The researchers outline the following considerations:

  • What information to report? Using WGS in newborn screening could generate vast amounts of information – including incidental findings such as paternity information or reproductive risks. What’s more, health-related information can include non-validated or poorly predictive results, or may involve adult-onset conditions. One possible solution: perform WGS but have a list of pediatric conditions to be communicated to parents; other results could be retrieved for later disclosure, when they gain scientific validity and clinical usefulness, or when they can be reported to the “mature” child directly.
  • Impact on health care systems. If WGS in newborn screening is implemented, public health care systems would have to be revamped to handle the massive amount of information generated. The added information could also lead to more false-positive results, imposing a big burden on families and on the resources of a health-care system.
  • Mandatory vs. voluntary.  Most newborn screening programs currently are mandated by law or use presumed parental consent.
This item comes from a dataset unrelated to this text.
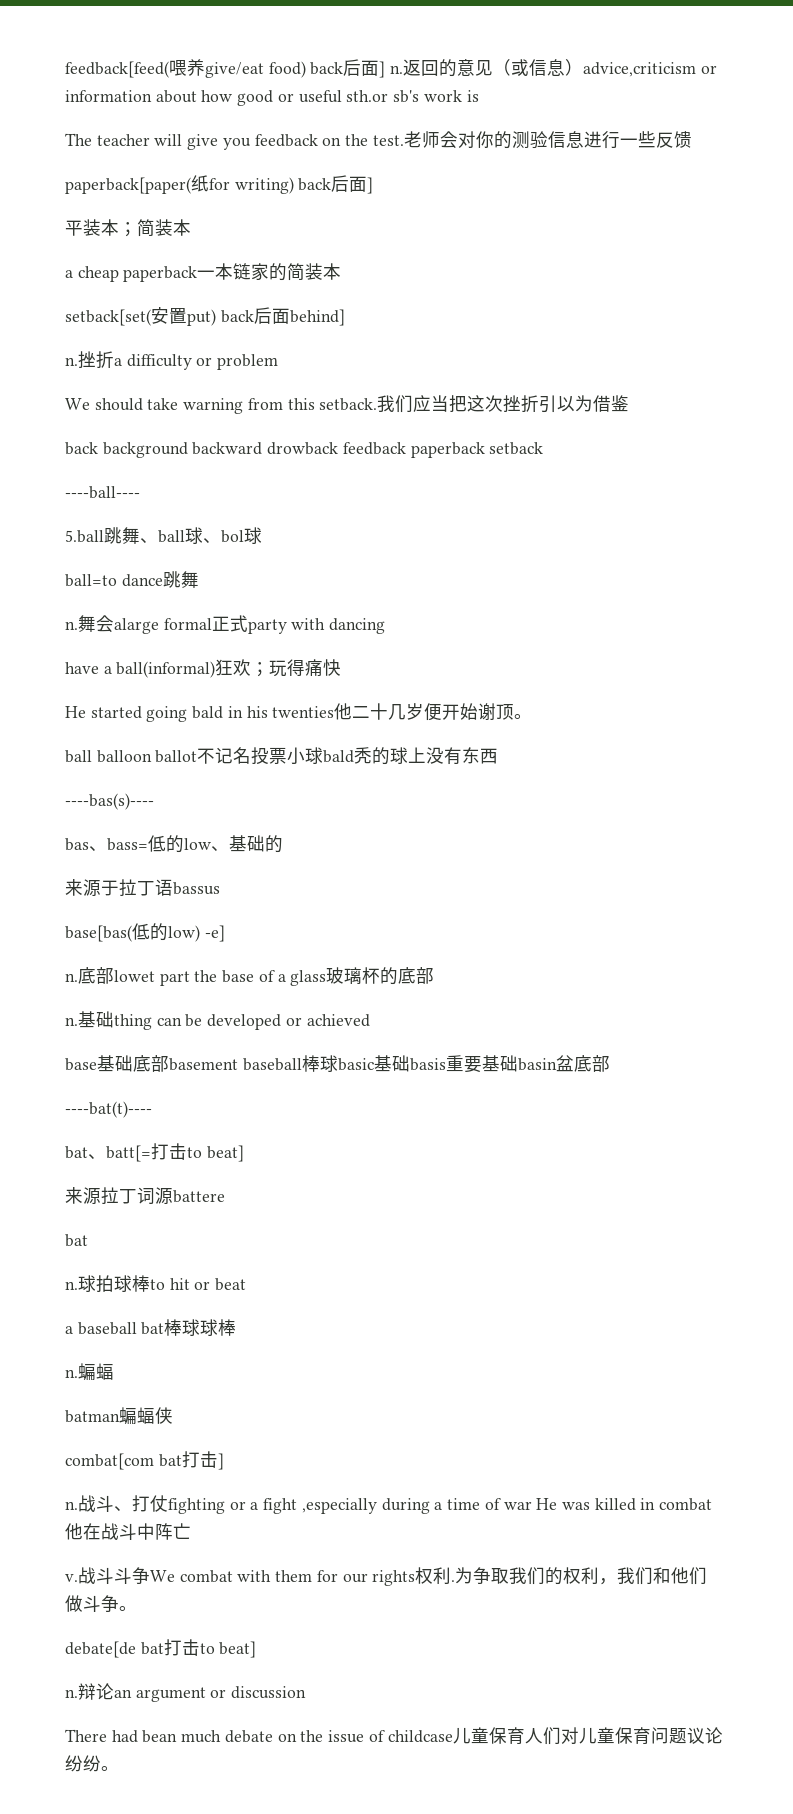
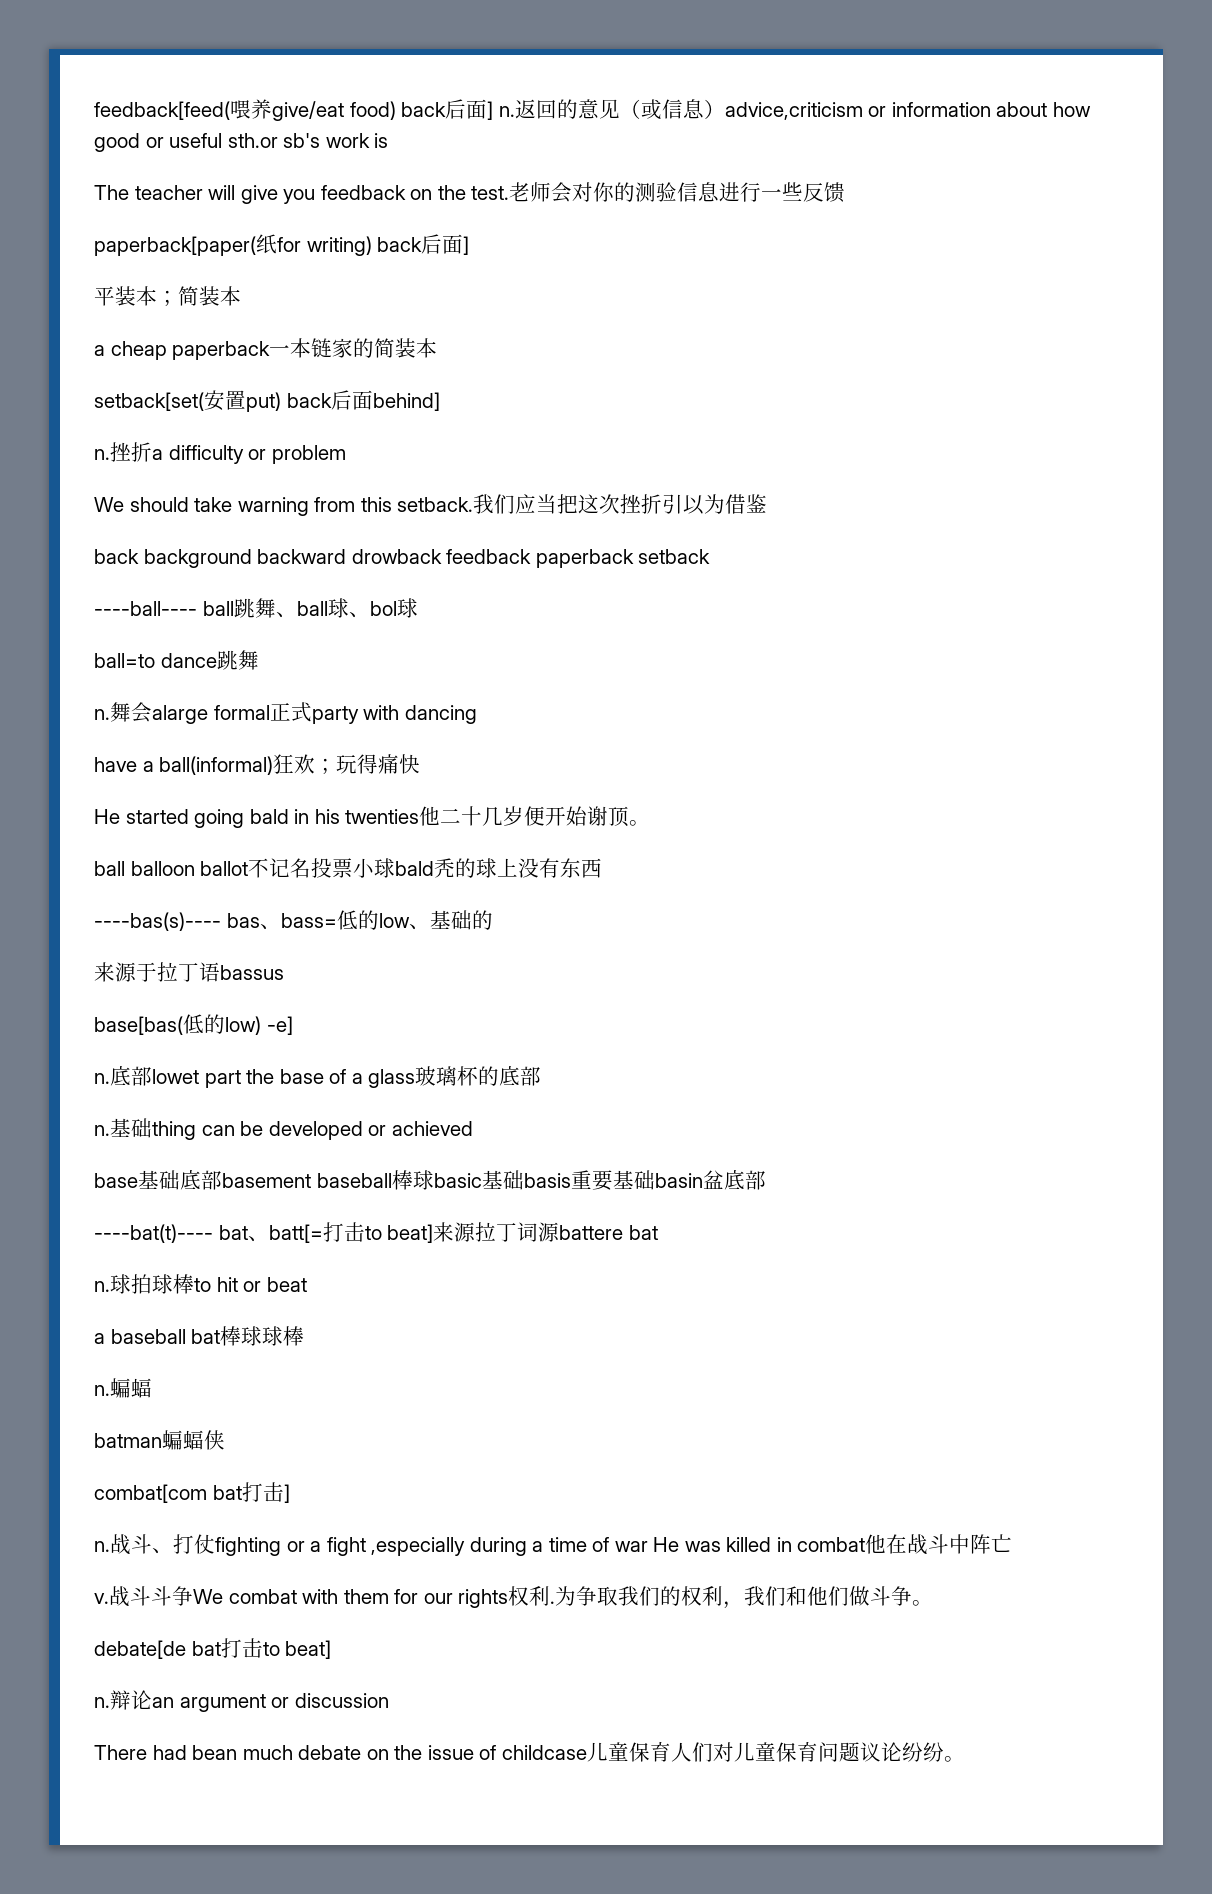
[65,530,104,543] // 5.ball -> [202,601,234,616] ball
(154, 801) // -> (221, 921) none
(152, 1109) // -> (213, 1233) none
(244, 1153) // -> (434, 1233) none
(225, 1196) // -> (624, 1232) none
Should parental consent be required for screening that doesn’t stand to directly benefit the infant during childhood?
  • Educating health professionals and parents. Many doctors have little training in genetics, so health professionals and parents will need more education in genetics and genomics.
  • Communicating results over time. The validity of tests and the communication and understanding of results over time pose numerous challenges for doctors and families.
  • Ensuring treatment and follow-up. When treatment becomes available, a newborn screening report card would be invaluable on an individual basis, especially for single-gene disorders.
  • Validated variants. An important challenge in WGS is the ability to offer a standardized and accurate interpretation of genetic variants.
  • Storage of data. Should raw data be stored in the patient’s file?  If so, under what conditions and for how long?
  • Insurability. Data obtained through WGS newborn screening would be part of the medical record, potentially leading to issues regarding insurability.

 

“Without clear policy direction and public discussion on the possible future integration (or not) of WGS into newborn screening, more parents in years ahead may choose to pay for whole-genome sequencing through private testing services,”  says article co-author Karine Sénécal, an academic associate at the Centre of Genomics and Policy at McGill. “Medical and public education programs need to be put in place so that people understand the limits of whole-genome sequencing.”

Prof. Denise Avard, Research Director for the Centre of Genomics and Policy, and Prof. Pascal Borry of the University of Leuven in Belgium, also co-authored the article.